PETIT HOMARD THERMIDOR
(Baby Lobster in white wine sauce)
Thermidor comes from the Greek thermon, "summer heat" it was the eleventh month of the Republican calendar (July for us), used for about 12 years after the French Revolution.  Created around 1810 by Marie’s, a small but very well-known restaurant in Paris near the “COMEDIE FRANCAISE”.   Napoleon used to have this dish made and delivered to his palace, as according to his taste it was the only way Lobster should be served to an emperor.   This recipe was then revisited early in the 1900’s by the great August Escoffier, who revived it by adding few more flavours.

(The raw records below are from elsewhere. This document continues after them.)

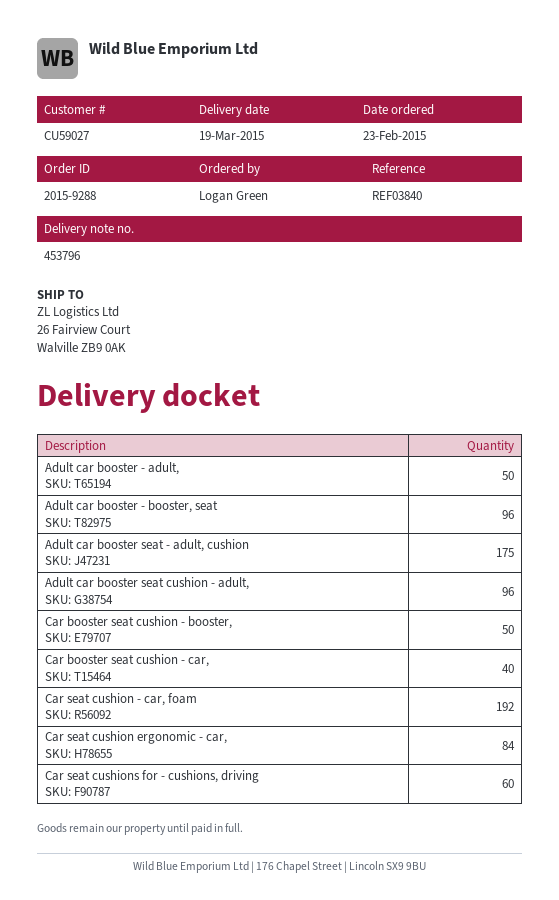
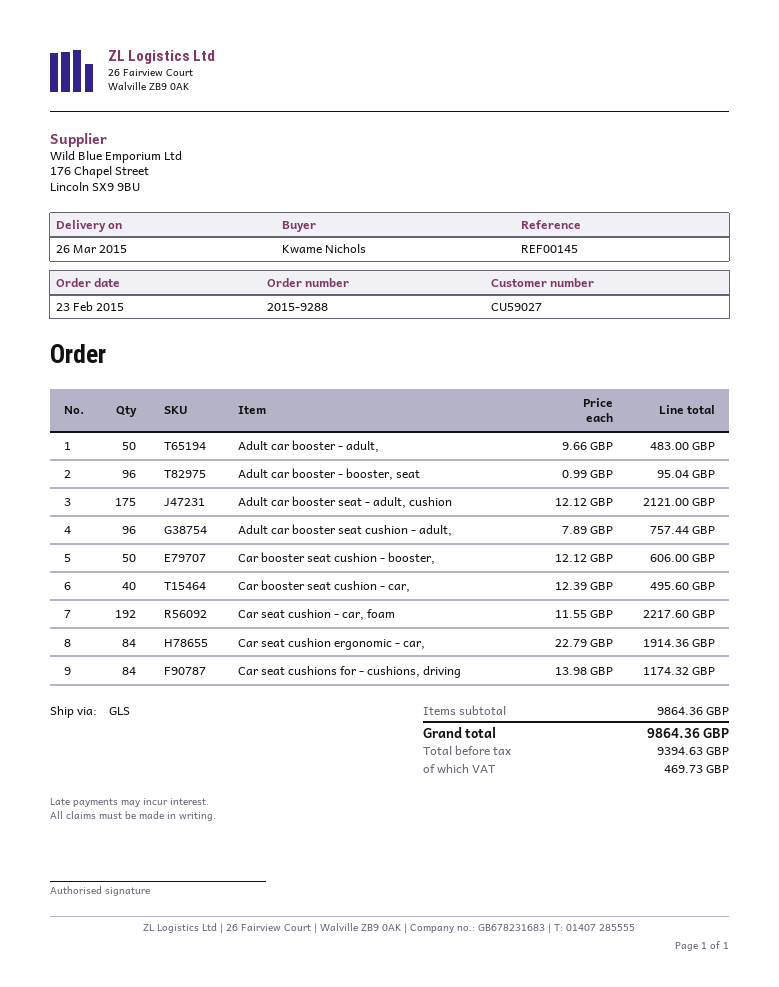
delivery date: 2015-03-19 -> 2015-03-26
reference: REF03840 -> REF00145
ordered by: Logan Green -> Kwame Nichols
Car seat cushions for - cushions, driving: 60 -> 84

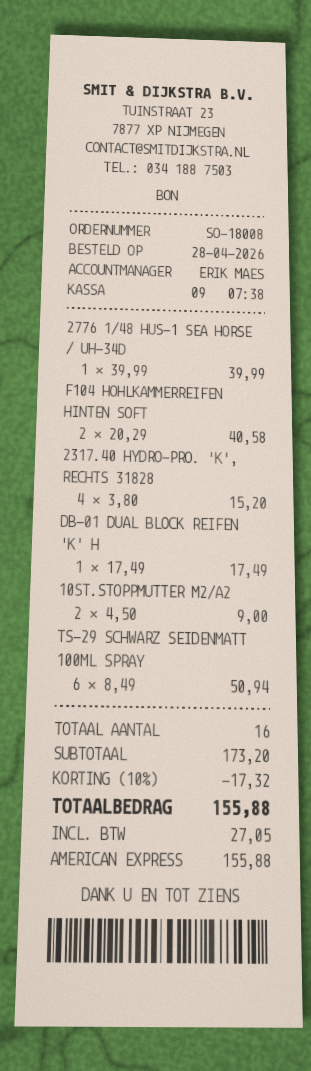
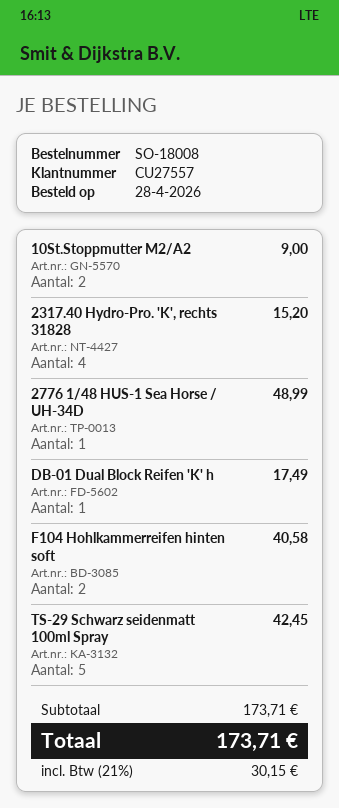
2776 1/48 HUS-1 SEA HORSE / UH-34D: 1 for 39.99 -> 1 for 48.99
TS-29 SCHWARZ SEIDENMATT 100ML SPRAY: 6 for 50.94 -> 5 for 42.45
subtotal: 173.20 -> 173.71
discount: 10% = 17.32 -> none
tax: 27.05 -> 30.15
total: 155.88 -> 173.71

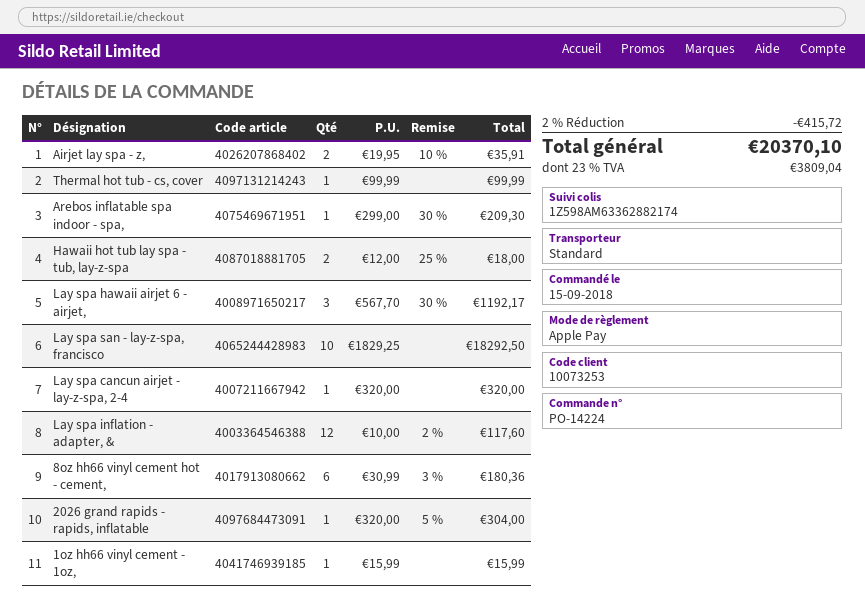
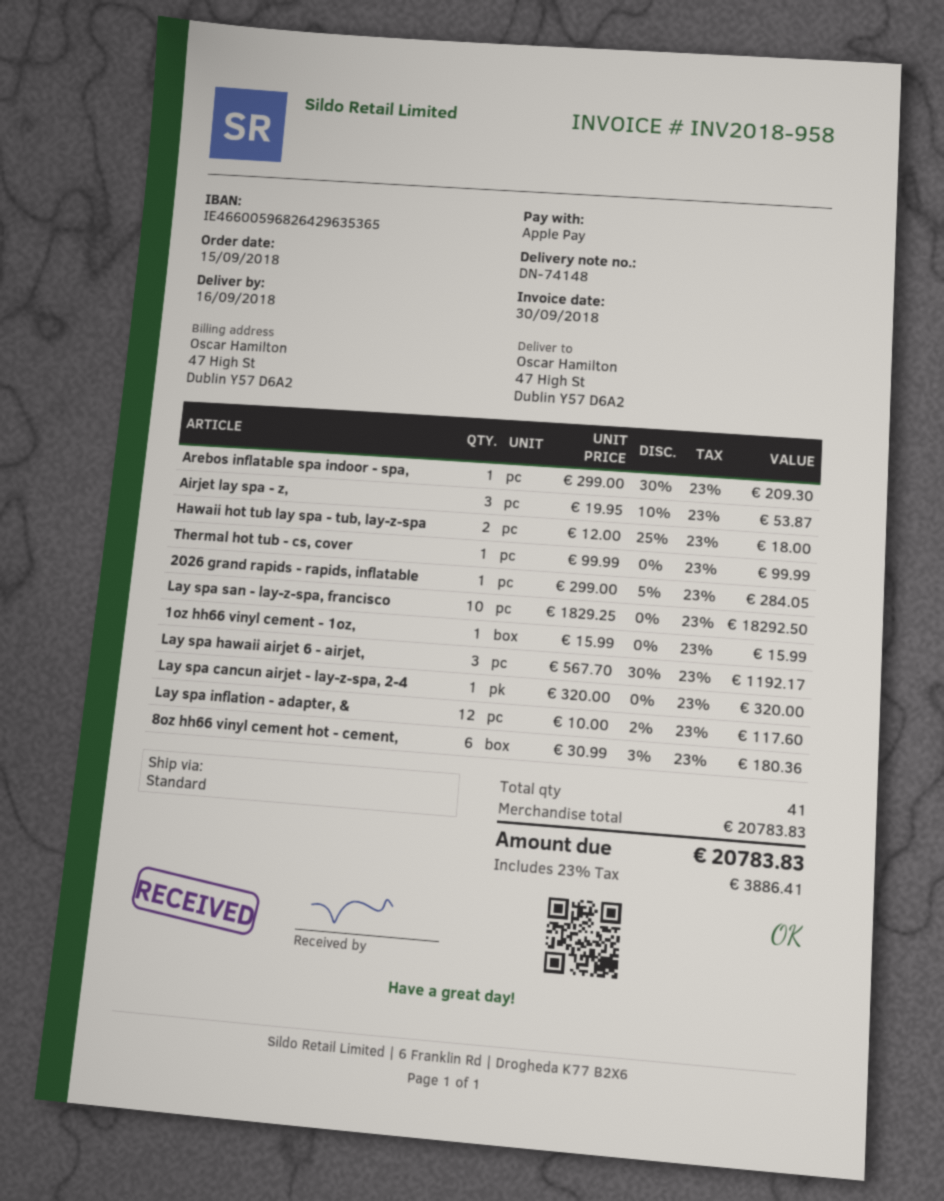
Airjet lay spa - z,: 2 x 19.95 - 10% = 35.91 -> 3 x 19.95 - 10% = 53.87
2026 grand rapids - rapids, inflatable: 1 x 320.00 - 5% = 304.00 -> 1 x 299.00 - 5% = 284.05
discount: 2% = 415.72 -> none
tax: 23% = 3809.04 -> 23% = 3886.41
total: 20370.10 -> 20783.83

CROQUE EN BOUCHE DEUX SAVEURS
(Mini choux pastry with two different flavours)
The name comes from the French phrase croque-en-bouche '(something that) crunches in the mouth'.   The invention of the croquembouche is often attributed to Antonin Carême who was Napoleon's favourite cook after Dunand, and one of the first celebrity chefs in the world as his recipes are still used today: you must know Croissant, Madeleine, éclair and macaroon, well he invented them.
CHICKEN MARENGO, GRATIN DAUPHINOIS ET SALADE VERTE
(Veal cheeks stew served with potato gratin and green salad)
Dunand, Napoleon's personal chef, created this stew to celebrate the 1800 French victory over the Austrians at the battle of Marengo in northern Italy.   The potato dish was first mentioned in the culinary treaty by Anthony Careme in 1803.  It was served once at a dinner given by Charles-Henri, duke of Clermont-Tonnerre and Lieutenant-General of the Dauphiné, to the first consul of France and soon to be the self proclaimed emperor of France.   It is believed that Napoleon never had potatoes served in a different way thereafter.
Our W.M. Philippe de Manny lighting the Fellowship Candle.